By the time I started university my vision had deteriorated to a point where print was not a viable option. I used a mixture of braille, audio and electronic material instead. I preferred braille but couldn’t always use it because of its large space requirements and the lack of available material. Whenever possible I used braille though. There is nothing more distracting when discussing a piece of text in class than hearing a screen reader’s electronic voice babbling, say, Plato’s “Republic” in one ear whilst trying to concentrate on what a tutor is saying with the other. When I did use speech instead of braille in seminars I had to decide whether to understand what was being discussed or to join in the discussion, I didn’t have the capacity to do both. When giving presentations I felt much more confident when I could use braille, the ideas I’d put on paper could flow straight from my fingers to my mouth without the awkward computerised interpreter in between. This was important for me not just for academic work but also for other parts of my life as I was involved in various societies and often facilitated meetings supported by notes I’d made.

However I was forced to stop using braille because of worsening sensation in my fingers. Reading it became slow and difficult so I stopped and got used to relying on speech synthesis. I was able to work in this way but it was tiring and presentations became an embarrassing necessity.

It’s only been in the last year or so that I’ve regained my connection with braille and the qualities it brings. I discovered a few years ago that I could read braille if it was written on plastic type labels or on braille displays because the dots are sharper and firmer. I used labels to identify CDs etc but it was only recently that I acquired a braille display and so truly brought braille literacy back into my life.
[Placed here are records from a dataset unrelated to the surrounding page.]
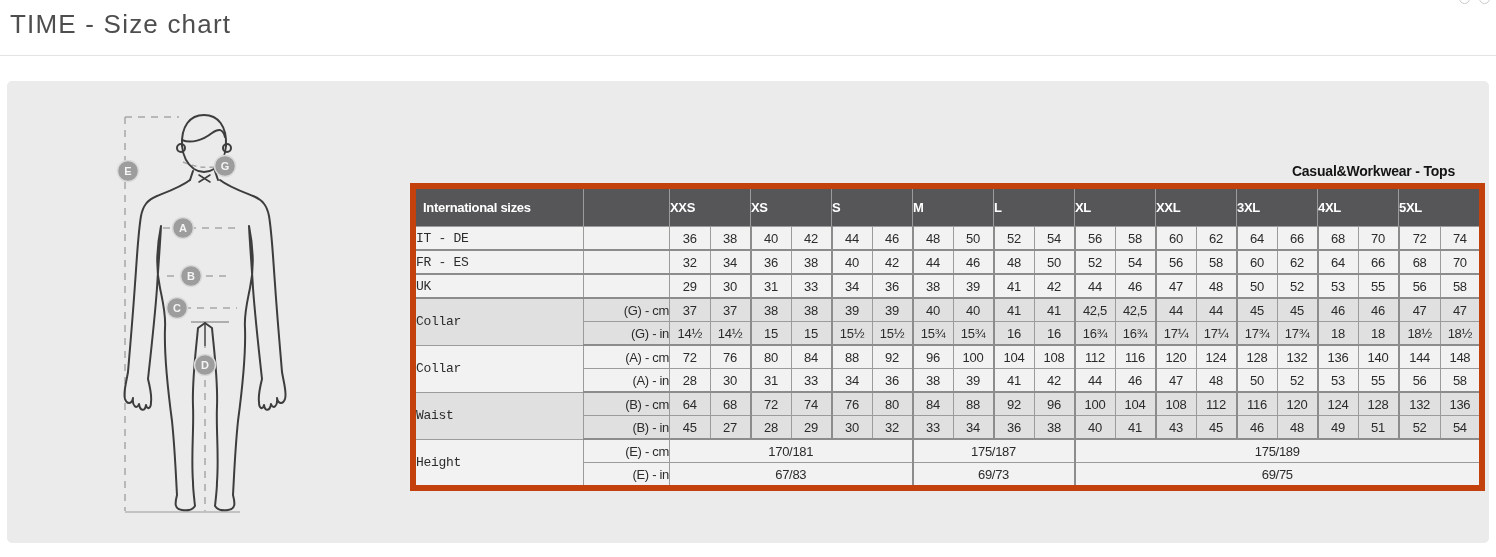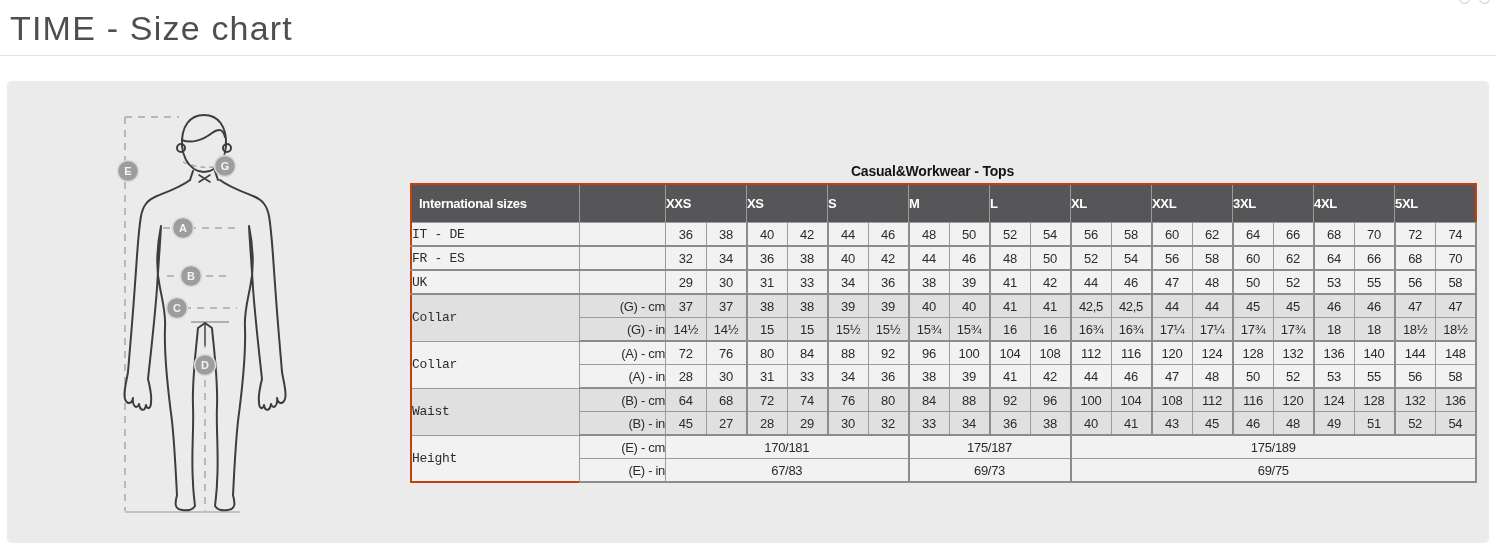"TIME - Size chart" .page-title { font-size: 34px -> 26px }
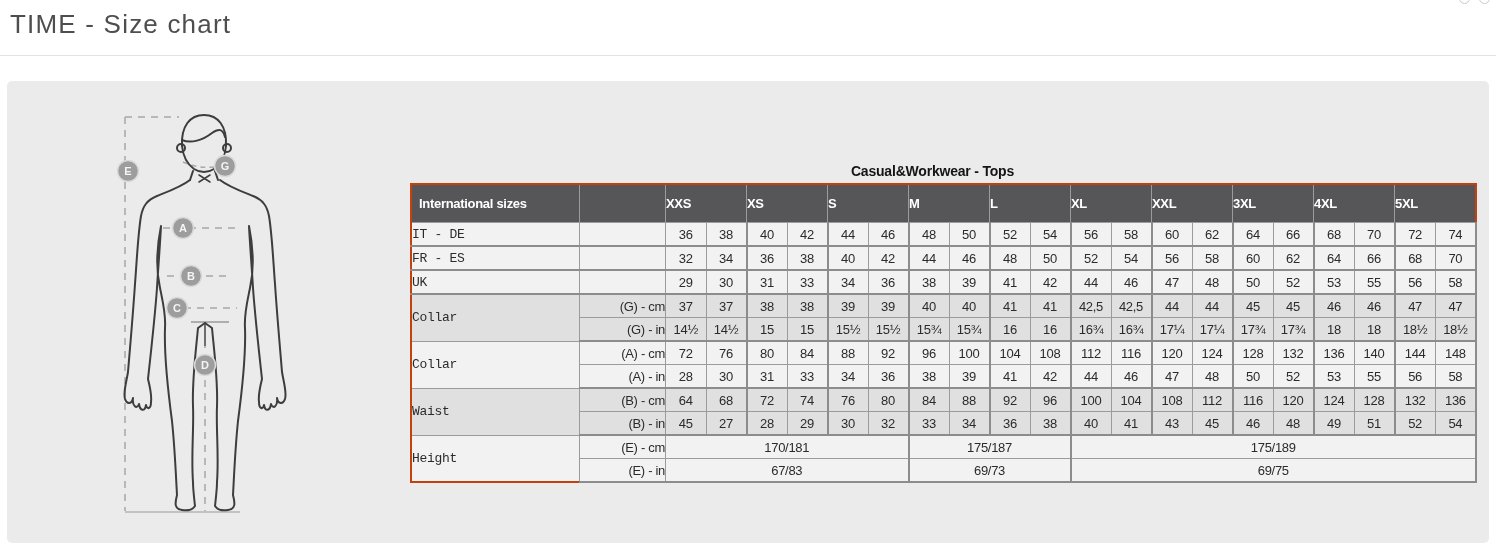"Casual&Workwear - Tops" .table-title { text-align: center -> right }
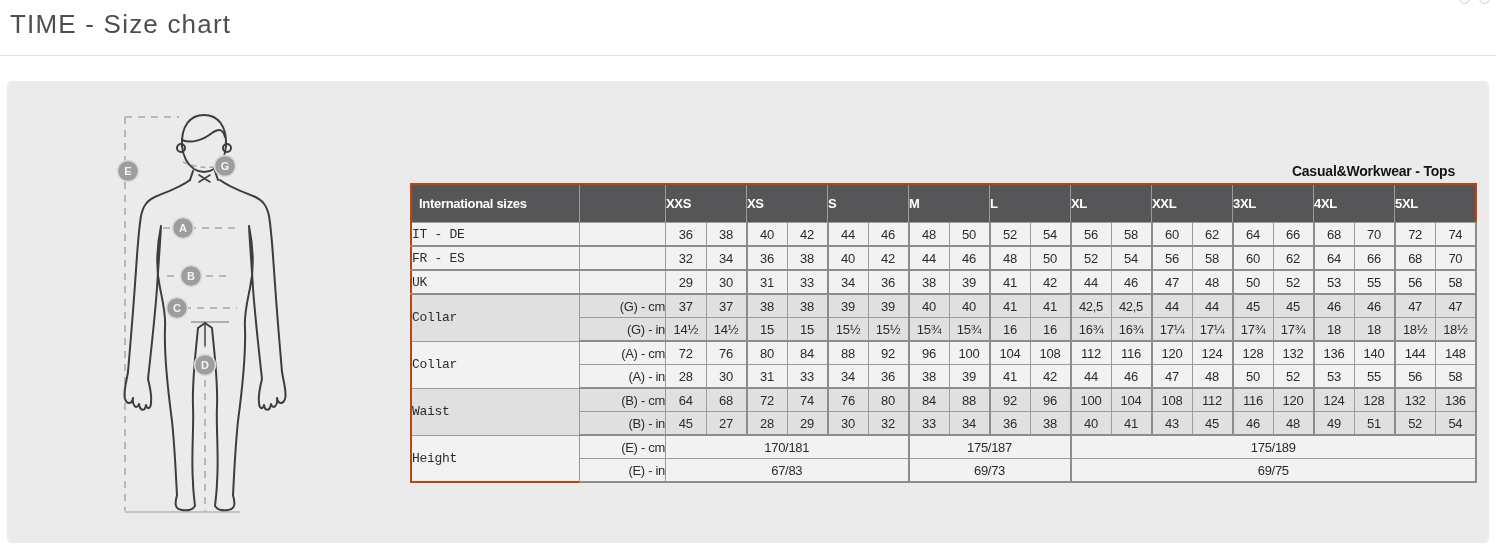"International sizes" table.size-table { border: 2px solid #c2410c -> 6px solid #c2410c }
I’ve now discovered new benefits to using braille. The difficulties during the school play were nothing compared to listening to synthetic speech, to the director, keeping the laptop on my lap and driving my powerchair, oh and putting effort into the actual acting too, all at the same time. My Braillenote (a braille-based PDA) sits easily on my lap and makes no noise if I don’t want it to.

I can read on noisy trains.

I can understand bank statements more easily by feeling the figures rather than hearing them.

But braille literacy’s gifts are more profound than its tangible uses. It keeps my mind alive and connected with the world around me. My spelling -something I had always been quite good at – became awful when I stopped reading braille. I couldn’t visualise words like I used to. Now that I’m reading again I’m able to visualise in a pattern that’s a kind of fusion between print and braille. I make few spelling mistakes but more importantly this visualisation and imagination that braille stimulates is part of who I am. Spelling is part of language and language is something fundamental to our being; it’s culture and identity. Braille literacy keeps me connected with culture in its widest possible sense.

For me there’s also something unique about the physicality of reading braille. Being a wheelchair user means I don’t experience much direct physical contact with the world and people around me. When using braille I feel more connected with them – it’s almost as if, by feeling the words underneath my fingers, I’m getting a sense of the rough feeling of gravel under my feet, the cramped intimacy of a crowded pub corner or the grimy satisfaction of cleaning a dirty floor. Listening to descriptions – whether by speech synthesis or a human reader – is a pale imitation because it comes through something or someone else first before it reaches my mind.

I’m glad I can experience these sensations and benefit from the fuel braille provides to my imagination. I look forward to the doors it might open for me in the future (I hope to learn braille music). Most of all I deeply appreciate the dull beeps of the BBC computer and determined energy of my teacher all those years ago.